2. He who is not jealous can not love.
3. No one can be bound by two loves.
4. Love is always growing or diminishing.
5. It is not good for one lover to take anything against the will of the other.
6. A male cannot love until he has fully reached puberty.
7. Two years of mourning for a dead lover are prescribed for surviving lovers.
8. No one should be deprived of love without a valid reason.
9. No one can love who is not driven to do so by the power of love.
10. Love always departs from the dwelling place of avarice.
11. It is not proper to love one whom one would be ashamed to marry.
12. The true lover never desires the embraces of any save his lover.
13. Love rarely lasts when it is revealed.

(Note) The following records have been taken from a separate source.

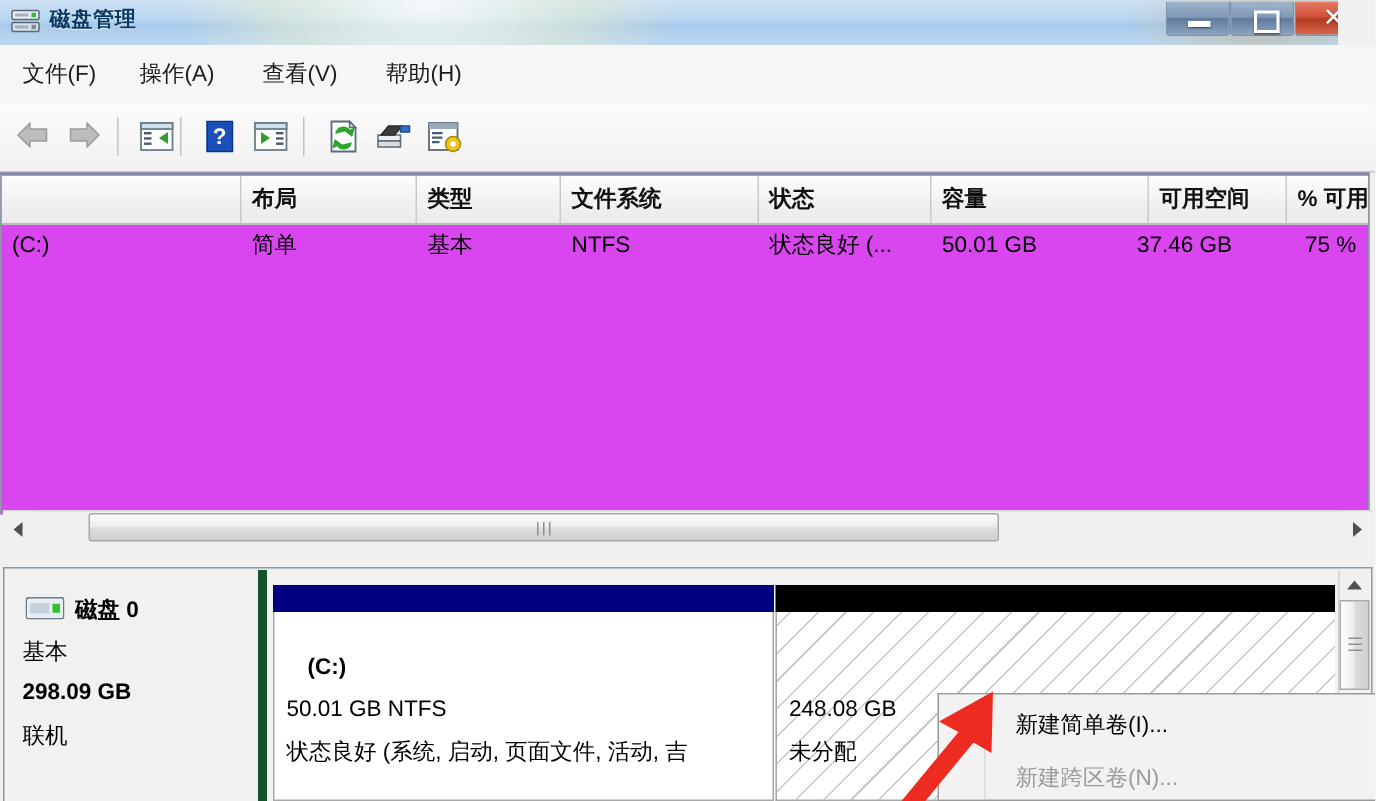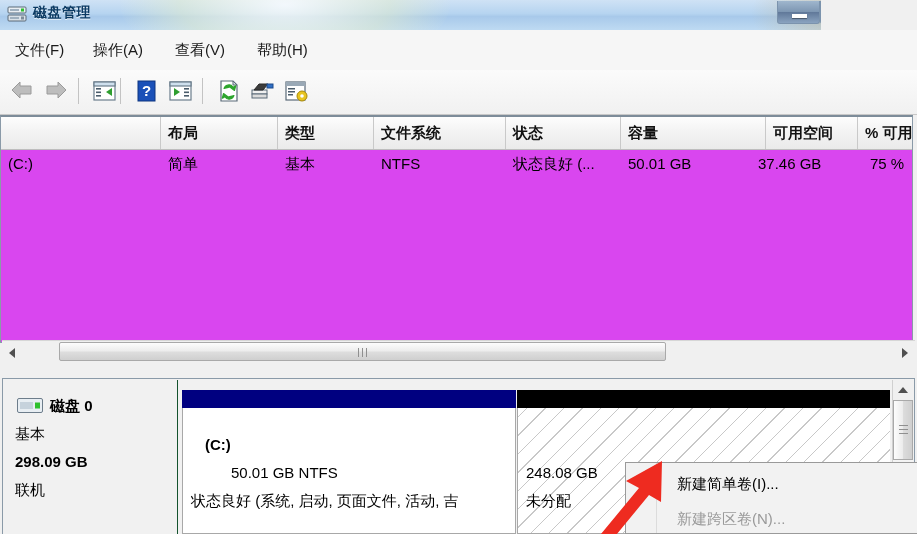--- a/index.html
+++ b/index.html
@@ -21,21 +21,21 @@
     width: 917px;
     height: 534px;
     overflow: hidden;
     background: #f0f0f0;
   }
 
   
   #titlebar {
     position: absolute;
     left: 0; top: 0;
-    width: 821px;
+    width: 892px;
     height: 30px;
     background: linear-gradient(to bottom, #cfe2f5 0%, #b6d4f0 45%, #a8c9ea 55%, #bedaf2 100%);
     overflow: hidden;
   }
   #titlebar-glow {
     position: absolute;
     left: 120px; top: -60px;
     width: 330px; height: 130px;
     border-radius: 50%;
     background: radial-gradient(ellipse at center, rgba(255,255,255,0.78) 0%, rgba(226,236,208,0.55) 45%, rgba(168,201,234,0) 72%);
@@ -266,21 +266,21 @@
     border: 1px solid #8a9aa8;
     border-bottom: none;
     box-sizing: border-box;
     overflow: hidden;
   }
   #disk-info {
     position: absolute;
     left: 1px; top: 1px;
     width: 174px; height: 154px;
     background: #f1f1f1;
-    border-right: 1px solid #14532d;
+    border-right: 6px solid #14532d;
     box-sizing: border-box;
   }
   #disk-icon {
     position: absolute;
     left: 13px; top: 18px;
     width: 26px; height: 15px;
   }
   #disk-label {
     position: absolute;
     left: 46px; top: 17px;
@@ -339,21 +339,21 @@
     );
     text-decoration: underline;
   }
   .vol-line {
     position: absolute;
     font-size: 15px;
     color: #000;
     white-space: nowrap;
   }
   #vc-l1 { left: 22px; top: 28px; font-weight: bold; }
-  #vc-l2 { left: 8px;  top: 56px; margin-left: 40px; }
+  #vc-l2 { left: 8px;  top: 56px; }
   #vc-l3 { left: 8px;  top: 84px; }
   #vu-l1 { left: 8px;  top: 56px; }
   #vu-l2 { left: 8px;  top: 84px; }
 
   
   #vscroll {
     position: absolute;
     right: 1px; top: 1px;
     width: 21px; height: 154px;
     background: #f0f0f0;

14. An easy attainment makes love contemptible; a difficult one
makes it more dear.
15. Every lover turns pale in the presence of his beloved.
16. When a lover suddenly has sight of his beloved, his heart beats wildly.

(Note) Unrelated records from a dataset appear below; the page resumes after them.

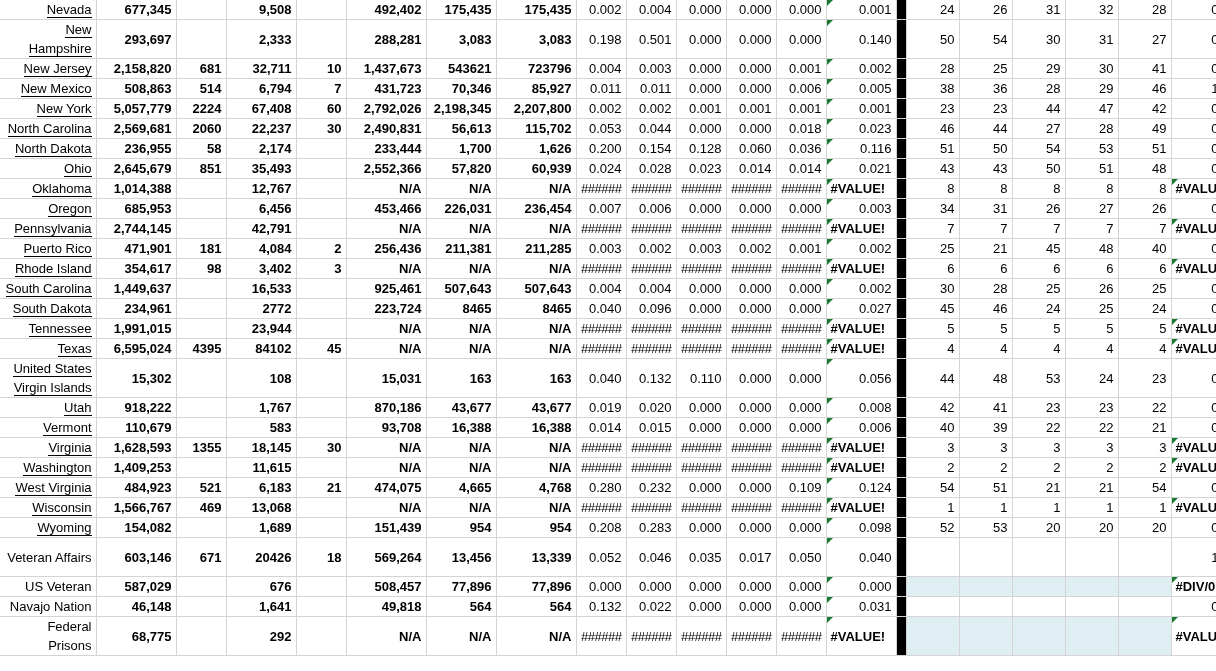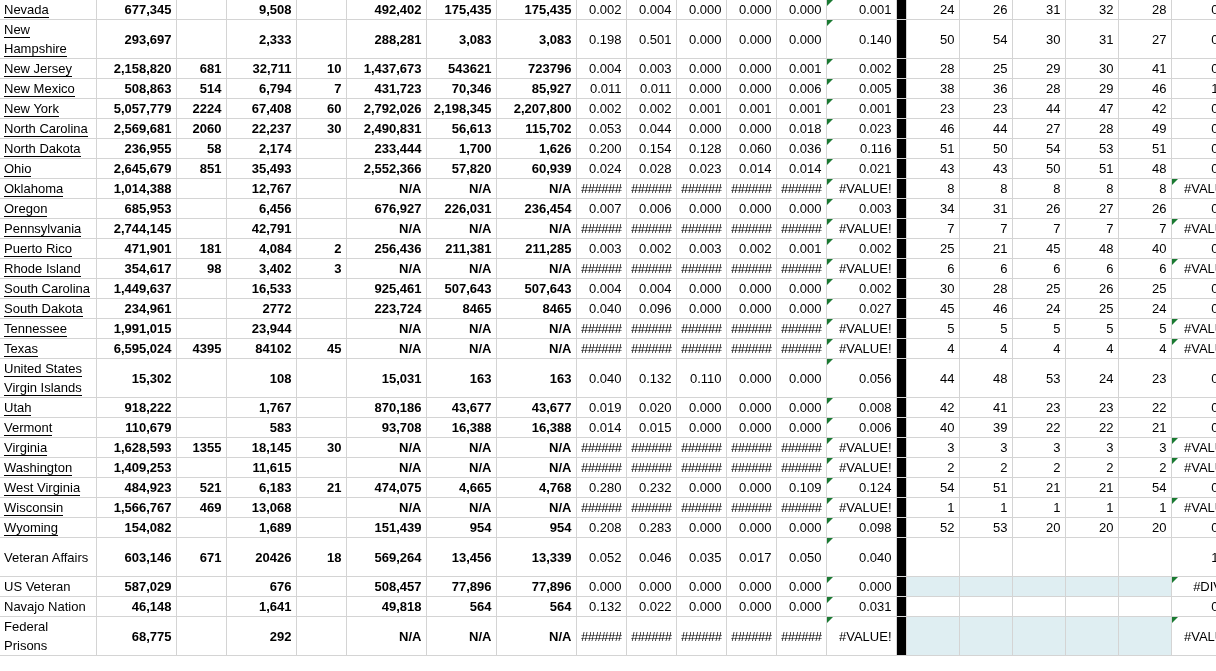--- a/index.html
+++ b/index.html
@@ -38,21 +38,21 @@
   col.c-n6{width:70px;}
   col.c-n7{width:80px;}
   col.c-d{width:50px;}
   col.c-dlast{width:70px;}
   col.c-gap{width:10px;}
   col.c-i{width:53px;}
   col.c-ilast{width:70px;}
 
   
   td.label{
-    text-align:left;
+    text-align:right;
     font-weight:normal;
     padding-left:2px;
   }
   td.label span.u{
     border-bottom:1px solid #000;
     display:inline;
   }
   td.num{
     text-align:right;
     font-weight:bold;
@@ -61,22 +61,22 @@
   td.dec{
     text-align:right;
     font-weight:normal;
     position:relative;
   }
   td.int{
     text-align:right;
     font-weight:normal;
   }
   td.err{
-    text-align:right;
-    font-weight:normal;
+    text-align:left;
+    font-weight:bold;
   }
   td.hash{
     text-align:right;
     font-weight:normal;
     letter-spacing:-0.5px;
   }
   td.black-gap{
     background:#000000;
     border-right:none;
     border-bottom:none;
@@ -336,21 +336,21 @@
           <td class="int">8</td>
           <td class="int">8</td>
           <td class="err tri">#VALUE!</td>
         </tr>
         <tr class="r1">
           <td class="label"><span class="u">Oregon</span></td>
           <td class="num">685,953</td>
           <td class="num"></td>
           <td class="num">6,456</td>
           <td class="num"></td>
-          <td class="num">676,927</td>
+          <td class="num">453,466</td>
           <td class="num">226,031</td>
           <td class="num">236,454</td>
           <td class="dec">0.007</td>
           <td class="dec">0.006</td>
           <td class="dec">0.000</td>
           <td class="dec">0.000</td>
           <td class="dec">0.000</td>
           <td class="dec tri">0.003</td>
           <td class="black-gap"></td>
           <td class="int">34</td>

17. A new love expells an old one.
18. Moral integrity alone makes one worthy of love.
19. If love diminishes, it quickly leaves and rarely revives.
20. A lover is always fearful.
21. True jealousy always increases the effects of love.
22. If a lover suspects another, jealousy and the efects of love increase.
23. He who is vexed by the thoughts of love eats little and seldom sleeps.
24. Every action of a lover ends in the thought of his beloved.
25. The true lover believes only that which he thinks will please his beloved.
26. Love can deny nothing to love.
27. A lover can never have enough of the embraces of his beloved.
28. The slightest suspicion incites the lover to suspect the worse of his beloved.
29. He who suffers from an excess of passion is not suited to love.
30. The true lover is continuously obsessed with the image of his beloved.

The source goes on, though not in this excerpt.